START Exercise data

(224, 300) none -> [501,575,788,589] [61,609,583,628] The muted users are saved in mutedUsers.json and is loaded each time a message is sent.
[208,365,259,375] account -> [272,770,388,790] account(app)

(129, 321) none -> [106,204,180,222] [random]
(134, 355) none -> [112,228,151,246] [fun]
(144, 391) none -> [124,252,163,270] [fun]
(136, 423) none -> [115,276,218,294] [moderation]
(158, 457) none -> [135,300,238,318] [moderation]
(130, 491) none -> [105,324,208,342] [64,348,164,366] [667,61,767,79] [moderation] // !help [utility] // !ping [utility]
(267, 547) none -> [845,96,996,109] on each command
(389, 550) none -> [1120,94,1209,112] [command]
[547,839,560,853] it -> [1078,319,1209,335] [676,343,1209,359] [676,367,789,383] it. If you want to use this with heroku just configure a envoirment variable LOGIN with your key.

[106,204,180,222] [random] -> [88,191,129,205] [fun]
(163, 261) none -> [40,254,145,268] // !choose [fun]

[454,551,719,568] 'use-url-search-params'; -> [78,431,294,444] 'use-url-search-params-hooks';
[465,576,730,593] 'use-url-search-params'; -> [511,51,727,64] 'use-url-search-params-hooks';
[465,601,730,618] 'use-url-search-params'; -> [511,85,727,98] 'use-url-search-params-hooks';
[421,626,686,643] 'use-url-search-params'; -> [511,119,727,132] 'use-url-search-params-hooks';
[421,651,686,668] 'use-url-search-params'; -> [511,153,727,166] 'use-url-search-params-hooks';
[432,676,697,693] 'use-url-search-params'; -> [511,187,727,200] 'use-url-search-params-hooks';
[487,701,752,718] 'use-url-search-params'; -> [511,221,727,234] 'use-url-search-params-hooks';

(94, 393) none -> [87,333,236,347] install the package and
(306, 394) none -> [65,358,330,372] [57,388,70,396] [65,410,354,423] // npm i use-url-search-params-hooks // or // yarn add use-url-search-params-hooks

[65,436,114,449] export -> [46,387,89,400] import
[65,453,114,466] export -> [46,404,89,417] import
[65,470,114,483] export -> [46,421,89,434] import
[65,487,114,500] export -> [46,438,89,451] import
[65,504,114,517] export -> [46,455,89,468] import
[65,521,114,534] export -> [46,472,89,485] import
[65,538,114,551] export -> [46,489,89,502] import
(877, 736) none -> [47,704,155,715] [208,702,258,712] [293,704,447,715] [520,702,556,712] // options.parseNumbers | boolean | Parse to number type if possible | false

END Exercise data

The answer must be every line of the records that holds the string "command".

(267, 547) none -> [845,96,996,109] on each command
(389, 550) none -> [1120,94,1209,112] [command]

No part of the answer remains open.